Though the variety of proposed superresolution techniques attests to the 
long recognized need to improve the resolution of the light microscope for 
applications such as the far-field imaging of typical specimens such as 
sections of biological tissue, it appears that the practical gains for 
such applications have been effectively limited to less than a doubling of 
resolving power relative to the Abbe limit. Thus any system which could 
increase resolution beyond the state of the art, and especially one which 
could work in conjunction with present superresolution techniques to 
further extend resolution performance, could be of great value in the 
field of light microscopy and other fields of scanned optics. 
OBJECTS AND ADVANTAGES 
It is the primary object of the present invention to improve resolution in 
optical systems such as scanned fluorescent microscopes, in which, at each 
moment, a beam of light is focused to the smallest possible spot in a 
specimen to excite an excitable species in the spot. 
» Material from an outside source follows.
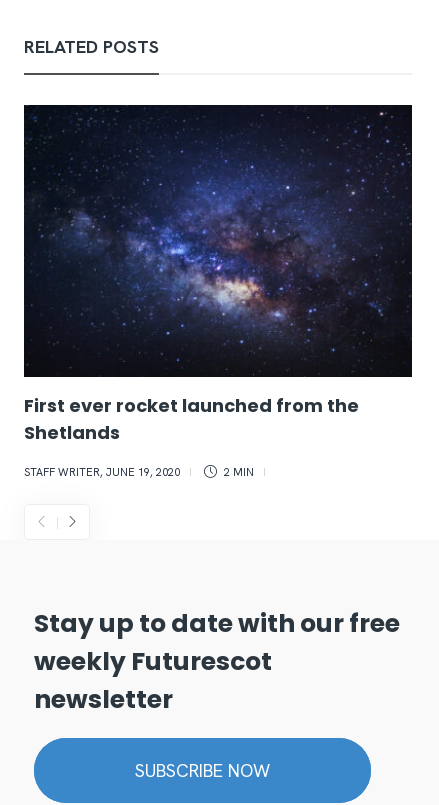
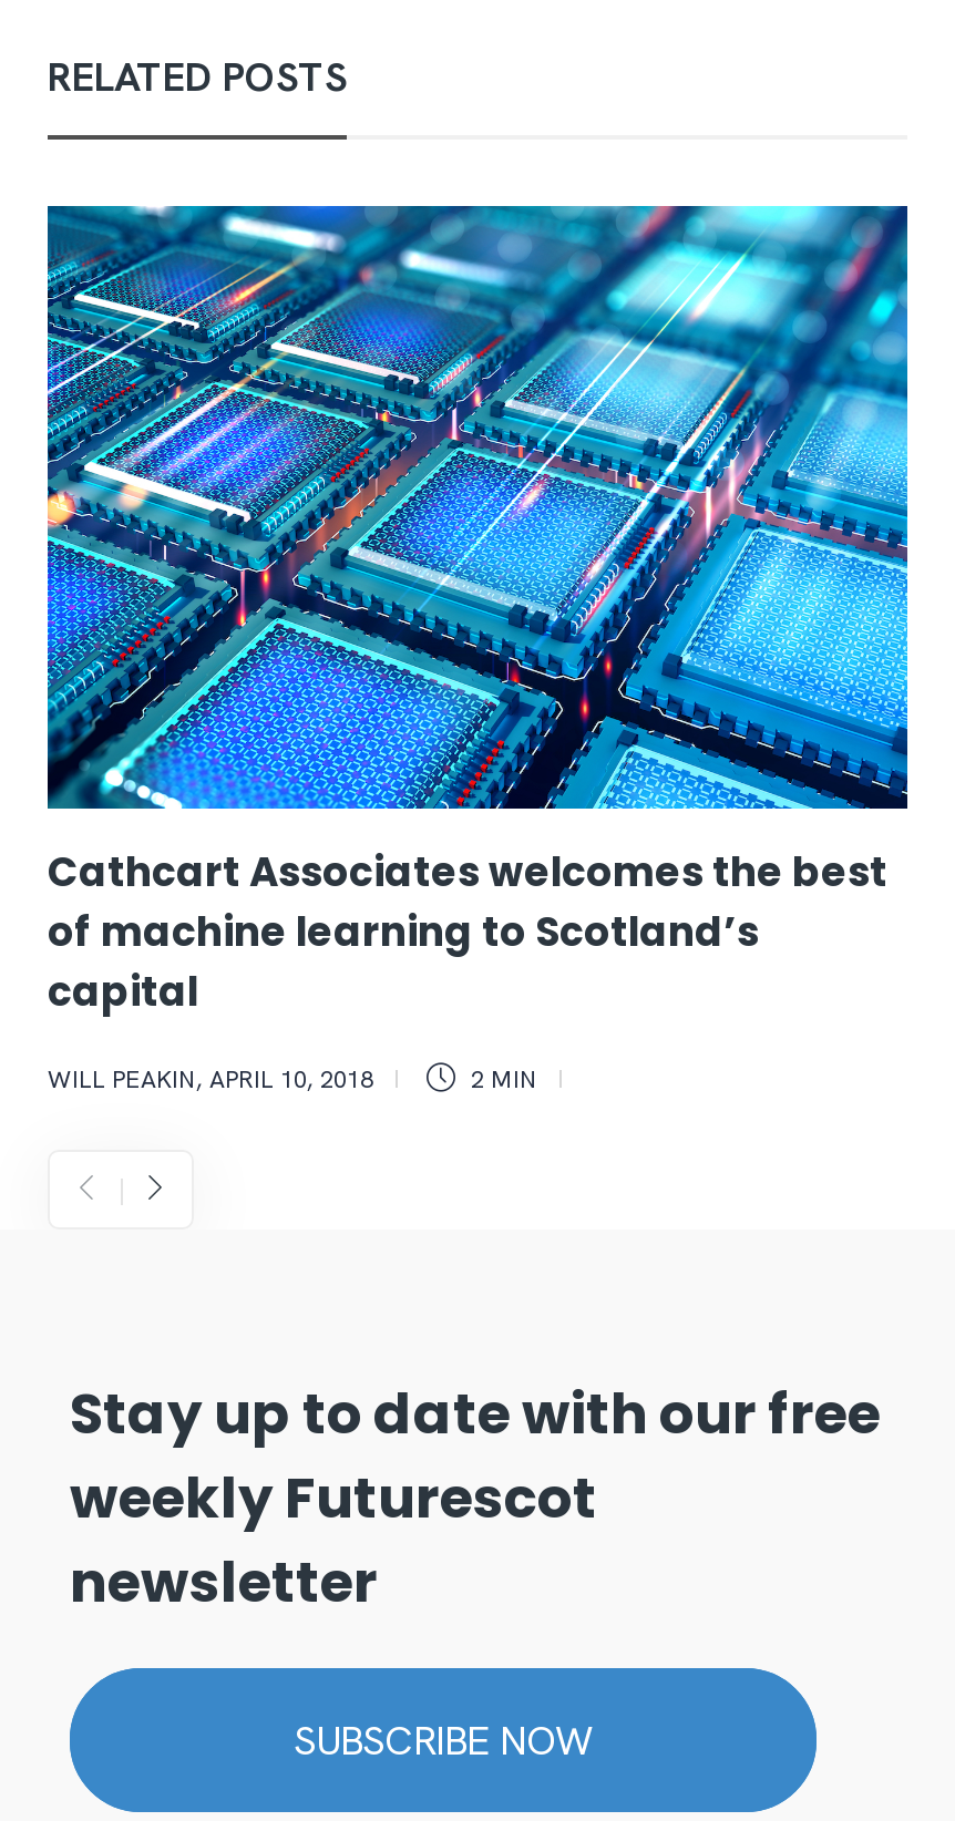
[23,104,413,445] [image] | First ever rocket launched from the | Shetlands -> [45,204,910,1018] [image] | Cathcart Associates welcomes the best | of machine learning to Scotland’s | capital
[24,465,180,479] STAFF WRITER, JUNE 19, 2020 -> [48,1062,373,1093] WILL PEAKIN, APRIL 10, 2018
Another object of the present invention, in such systems, is to minimize 
the light induced damage to a specimen resulting from photodynamic action. 
Another object of the present invention, in such systems, is to minimize 
light induced bleaching and photolysis of the molecules responsible for 
absorption and emission. 
Another object is to produce a method of fluorescent microscope resolution 
enhancement which is easily adapted to current laser confocal microscopes, 
two-photon excitation laser scanning microscopes, and fluorescent decay 
time contrast microscopes. 
Another object is provide a method of resolution enhancement which will 
work synergistically with known superresolution methods thereby increasing 
the resolution over these known techniques. 
Another object is to allow high resolution epiillumination imaging of 
living biological specimens at greater tissue depths from the surface than 
is possible with current techniques. 
Another object is to provide a resolution enhancement technology which can 
be adapted to the fields of high resolution photolithography, 
nanofabrication and digital computer memory storage and retrieval. 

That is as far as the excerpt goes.